▶ **Task to carry out**:
Transcribe the data exactly. Pictures stay out.

───── The input

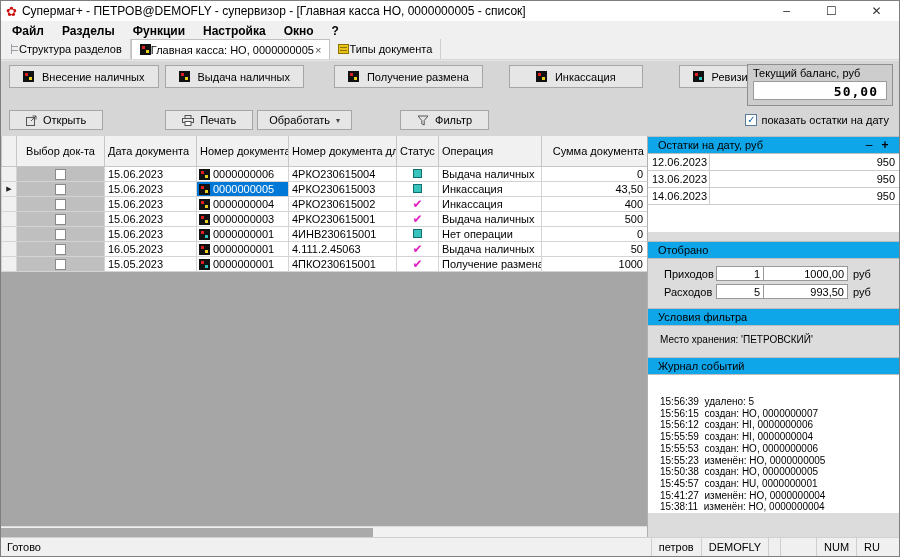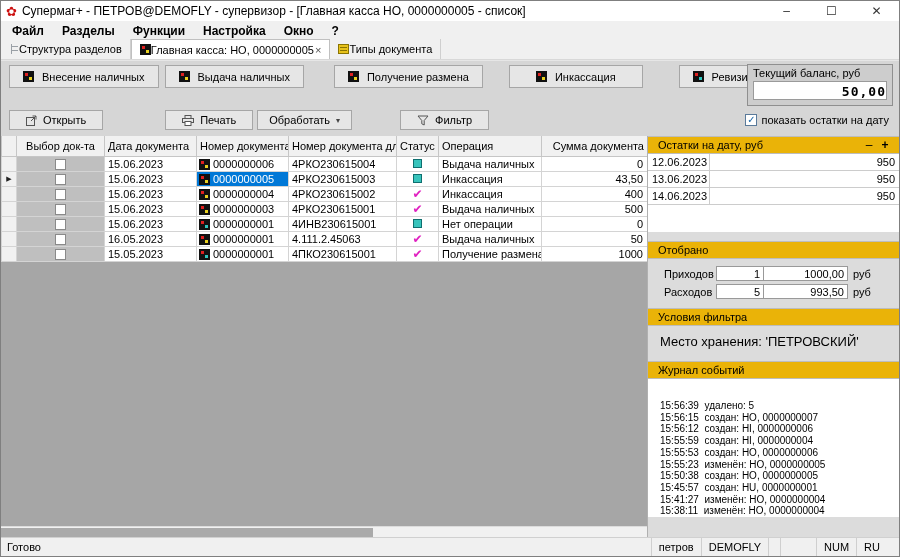--- a/index.html
+++ b/index.html
@@ -34,65 +34,65 @@
   .folder-ico:before { content:""; position:absolute; left:1px; top:2px; width:7px; height:1px; background:#8a7400; box-shadow:0 3px 0 #8a7400; }
 
   
   .toolbar { height:76px; background:#d6d6d6; position:relative; flex:none; border-top:1px solid #e6e6e6; }
   .tb-row1 { position:absolute; left:8px; top:4px; display:flex; align-items:center; }
   .tb-row2 { position:absolute; left:8px; top:49px; display:flex; align-items:center; }
   .btn { height:23px; background:#e6e6e6; border:1px solid #a6a6a6; display:inline-flex; align-items:center; gap:8px; padding:0 13px; font-size:11px; white-space:nowrap; }
   .btn.small { height:20px; padding:0 11px; gap:6px; }
   .balance-box { position:absolute; top:3px; right:6px; width:146px; height:42px; background:#cdcdcd; border:1px solid #8f8f8f; padding:2px 5px; }
   .balance-label { font-size:11px; }
-  .balance-value { margin-top:2px; height:19px; background:#fff; border:1px solid #9a9a9a; text-align:right; font-family:"DejaVu Sans Mono", monospace; font-size:13px; font-weight:bold; letter-spacing:1px; padding:2px 0 0 0; }
+  .balance-value { margin-top:2px; height:19px; background:#fff; border:1px solid #9a9a9a; text-align:right; font-family:"DejaVu Sans Mono", monospace; font-size:13px; font-weight:bold; letter-spacing:1px; padding:2px 8px 0 0; }
   .show-dates { position:absolute; top:53px; right:10px; display:flex; align-items:center; gap:4px; font-size:11px; }
   .checkbox { width:12px; height:12px; background:#fff; border:1px solid #5a7a9a; color:#1a66a8; font-size:10px; line-height:10px; text-align:center; }
 
   
   .main { flex:1; display:flex; overflow:hidden; }
   .grid-wrap { width:646px; flex:none; display:flex; flex-direction:column; background:#a6a6a6; }
   table.grid { border-collapse:collapse; table-layout:fixed; width:646px; background:#fff; flex:none; }
-  .grid th { background:#f1f1f1; border:1px solid #c6c6c6; border-top:none; font-weight:normal; font-size:11px; height:17px; padding:4px 3px; text-align:left; overflow:hidden; white-space:nowrap;margin-left:40px; }
+  .grid th { background:#f1f1f1; border:1px solid #c6c6c6; border-top:none; font-weight:normal; font-size:11px; height:17px; padding:9px 3px; text-align:left; overflow:hidden; white-space:nowrap;margin-left:40px; }
   .grid td { border:1px solid #d4d4d4; font-size:11px; height:15px; padding:0 3px; overflow:hidden; white-space:nowrap; background:#fff; }
   .grid th.c { text-align:center; } .grid th.r { text-align:right; }
   td.selcol { background:#f1f1f1; padding:0; text-align:center; font-size:7px; color:#222; }
   th.selcol { background:#f1f1f1; }
   td.chk { background:#bfbfbf; text-align:center; padding:0; }
   .cell-chk { width:11px; height:11px; background:#fff; border:1px solid #8a8a8a; display:inline-block; vertical-align:middle; }
   td.num { padding-left:2px; }
   .numcell { display:flex; align-items:center; gap:3px; }
   td.num.sel { background:#0078d7; color:#fff; }
   td.sum { text-align:right; padding-right:4px; }
   td.st { text-align:center; padding:0; }
   .st-square { width:9px; height:9px; background:#38c4bc; border:1px solid #0f6f6f; display:inline-block; }
   .st-check { color:#e020c0; font-size:12px; line-height:12px; }
   .grid-empty { flex:1; background:#a6a6a6; }
   .hscroll { height:11px; background:#f1f1f1; flex:none; position:relative; border-top:1px solid #dcdcdc; }
   .hscroll .thumb { position:absolute; left:0; top:1px; height:9px; width:372px; background:#aaaaaa; }
 
   
   .side { flex:1; background:#dcdcdc; border-left:1px solid #b0b0b0; display:flex; flex-direction:column; overflow:hidden; }
-  .sec-head { height:18px; background:#eab308; border-top:1px solid #bdbdbd; border-bottom:1px solid #bdbdbd; display:flex; align-items:center; padding:0 6px 0 10px; font-size:11px; flex:none; }
+  .sec-head { height:18px; background:#0ea5e9; border-top:1px solid #bdbdbd; border-bottom:1px solid #bdbdbd; display:flex; align-items:center; padding:0 6px 0 10px; font-size:11px; flex:none; }
   .mini-btn { width:16px; text-align:center; font-size:12px; }
   .mini-btn.plus { font-weight:bold; }
   .spacer-auto { margin-left:auto; display:flex; }
   .bal-list { background:#fff; height:78px; flex:none; }
   .bal-row { height:17px; display:flex; border-bottom:1px solid #ccc; font-size:11px; }
   .bal-date { width:62px; padding:2px 0 0 4px; border-right:1px solid #ccc; }
   .bal-val { flex:1; text-align:right; padding:2px 4px 0 0; }
   .gap8 { height:9px; flex:none; }
   .sel-body { padding:7px 0 6px 16px; flex:none; }
   .sel-row { display:flex; align-items:center; margin-bottom:3px; }
   .sel-label { width:52px; font-size:11px; }
   .box { background:#fff; border:1px solid #999; height:15px; font-size:11px; text-align:right; padding:1px 3px 0 0; }
   .box.count { width:48px; }
   .box.amount { width:84px; border-left:none; }
   .unit { margin-left:5px; font-size:11px; }
-  .filter-body { padding:8px 0 12px 12px; font-size:13px; flex:none; }
+  .filter-body { padding:8px 0 12px 12px; font-size:10px; flex:none; }
   .journal-body { background:#fff; flex:none; height:138px; padding:21px 0 0 12px; font-size:10px; line-height:11.7px; }
   .jline { white-space:pre; }
 
   
   .statusbar { height:19px; background:#f0f0f0; border-top:1px solid #d0d0d0; display:flex; align-items:center; flex:none; font-size:11px; }
   .sb-left { padding-left:6px; }
   .sb-cells { margin-left:auto; display:flex; height:100%; align-items:center; }
   .sb-cell { border-left:1px solid #cfcfcf; height:100%; display:flex; align-items:center; padding:0 7px; white-space:nowrap; }
   .sb-cell.empty-a { width:12px; padding:0; }
   .sb-cell.empty-b { width:36px; padding:0; }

──────────

▶ **Response to this exercise**:
--- a/index.html
+++ b/index.html
@@ -34,65 +34,65 @@
   .folder-ico:before { content:""; position:absolute; left:1px; top:2px; width:7px; height:1px; background:#8a7400; box-shadow:0 3px 0 #8a7400; }
 
   
   .toolbar { height:76px; background:#d6d6d6; position:relative; flex:none; border-top:1px solid #e6e6e6; }
   .tb-row1 { position:absolute; left:8px; top:4px; display:flex; align-items:center; }
   .tb-row2 { position:absolute; left:8px; top:49px; display:flex; align-items:center; }
   .btn { height:23px; background:#e6e6e6; border:1px solid #a6a6a6; display:inline-flex; align-items:center; gap:8px; padding:0 13px; font-size:11px; white-space:nowrap; }
   .btn.small { height:20px; padding:0 11px; gap:6px; }
   .balance-box { position:absolute; top:3px; right:6px; width:146px; height:42px; background:#cdcdcd; border:1px solid #8f8f8f; padding:2px 5px; }
   .balance-label { font-size:11px; }
-  .balance-value { margin-top:2px; height:19px; background:#fff; border:1px solid #9a9a9a; text-align:right; font-family:"DejaVu Sans Mono", monospace; font-size:13px; font-weight:bold; letter-spacing:1px; padding:2px 0 0 0; }
+  .balance-value { margin-top:2px; height:19px; background:#fff; border:1px solid #9a9a9a; text-align:right; font-family:"DejaVu Sans Mono", monospace; font-size:13px; font-weight:bold; letter-spacing:1px; padding:2px 8px 0 0; }
   .show-dates { position:absolute; top:53px; right:10px; display:flex; align-items:center; gap:4px; font-size:11px; }
   .checkbox { width:12px; height:12px; background:#fff; border:1px solid #5a7a9a; color:#1a66a8; font-size:10px; line-height:10px; text-align:center; }
 
   
   .main { flex:1; display:flex; overflow:hidden; }
   .grid-wrap { width:646px; flex:none; display:flex; flex-direction:column; background:#a6a6a6; }
   table.grid { border-collapse:collapse; table-layout:fixed; width:646px; background:#fff; flex:none; }
-  .grid th { background:#f1f1f1; border:1px solid #c6c6c6; border-top:none; font-weight:normal; font-size:11px; height:17px; padding:4px 3px; text-align:left; overflow:hidden; white-space:nowrap;margin-left:40px; }
+  .grid th { background:#f1f1f1; border:1px solid #c6c6c6; border-top:none; font-weight:normal; font-size:11px; height:17px; padding:9px 3px; text-align:left; overflow:hidden; white-space:nowrap;margin-left:40px; }
   .grid td { border:1px solid #d4d4d4; font-size:11px; height:15px; padding:0 3px; overflow:hidden; white-space:nowrap; background:#fff; }
   .grid th.c { text-align:center; } .grid th.r { text-align:right; }
   td.selcol { background:#f1f1f1; padding:0; text-align:center; font-size:7px; color:#222; }
   th.selcol { background:#f1f1f1; }
   td.chk { background:#bfbfbf; text-align:center; padding:0; }
   .cell-chk { width:11px; height:11px; background:#fff; border:1px solid #8a8a8a; display:inline-block; vertical-align:middle; }
   td.num { padding-left:2px; }
   .numcell { display:flex; align-items:center; gap:3px; }
   td.num.sel { background:#0078d7; color:#fff; }
   td.sum { text-align:right; padding-right:4px; }
   td.st { text-align:center; padding:0; }
   .st-square { width:9px; height:9px; background:#38c4bc; border:1px solid #0f6f6f; display:inline-block; }
   .st-check { color:#e020c0; font-size:12px; line-height:12px; }
   .grid-empty { flex:1; background:#a6a6a6; }
   .hscroll { height:11px; background:#f1f1f1; flex:none; position:relative; border-top:1px solid #dcdcdc; }
   .hscroll .thumb { position:absolute; left:0; top:1px; height:9px; width:372px; background:#aaaaaa; }
 
   
   .side { flex:1; background:#dcdcdc; border-left:1px solid #b0b0b0; display:flex; flex-direction:column; overflow:hidden; }
-  .sec-head { height:18px; background:#eab308; border-top:1px solid #bdbdbd; border-bottom:1px solid #bdbdbd; display:flex; align-items:center; padding:0 6px 0 10px; font-size:11px; flex:none; }
+  .sec-head { height:18px; background:#0ea5e9; border-top:1px solid #bdbdbd; border-bottom:1px solid #bdbdbd; display:flex; align-items:center; padding:0 6px 0 10px; font-size:11px; flex:none; }
   .mini-btn { width:16px; text-align:center; font-size:12px; }
   .mini-btn.plus { font-weight:bold; }
   .spacer-auto { margin-left:auto; display:flex; }
   .bal-list { background:#fff; height:78px; flex:none; }
   .bal-row { height:17px; display:flex; border-bottom:1px solid #ccc; font-size:11px; }
   .bal-date { width:62px; padding:2px 0 0 4px; border-right:1px solid #ccc; }
   .bal-val { flex:1; text-align:right; padding:2px 4px 0 0; }
   .gap8 { height:9px; flex:none; }
   .sel-body { padding:7px 0 6px 16px; flex:none; }
   .sel-row { display:flex; align-items:center; margin-bottom:3px; }
   .sel-label { width:52px; font-size:11px; }
   .box { background:#fff; border:1px solid #999; height:15px; font-size:11px; text-align:right; padding:1px 3px 0 0; }
   .box.count { width:48px; }
   .box.amount { width:84px; border-left:none; }
   .unit { margin-left:5px; font-size:11px; }
-  .filter-body { padding:8px 0 12px 12px; font-size:13px; flex:none; }
+  .filter-body { padding:8px 0 12px 12px; font-size:10px; flex:none; }
   .journal-body { background:#fff; flex:none; height:138px; padding:21px 0 0 12px; font-size:10px; line-height:11.7px; }
   .jline { white-space:pre; }
 
   
   .statusbar { height:19px; background:#f0f0f0; border-top:1px solid #d0d0d0; display:flex; align-items:center; flex:none; font-size:11px; }
   .sb-left { padding-left:6px; }
   .sb-cells { margin-left:auto; display:flex; height:100%; align-items:center; }
   .sb-cell { border-left:1px solid #cfcfcf; height:100%; display:flex; align-items:center; padding:0 7px; white-space:nowrap; }
   .sb-cell.empty-a { width:12px; padding:0; }
   .sb-cell.empty-b { width:36px; padding:0; }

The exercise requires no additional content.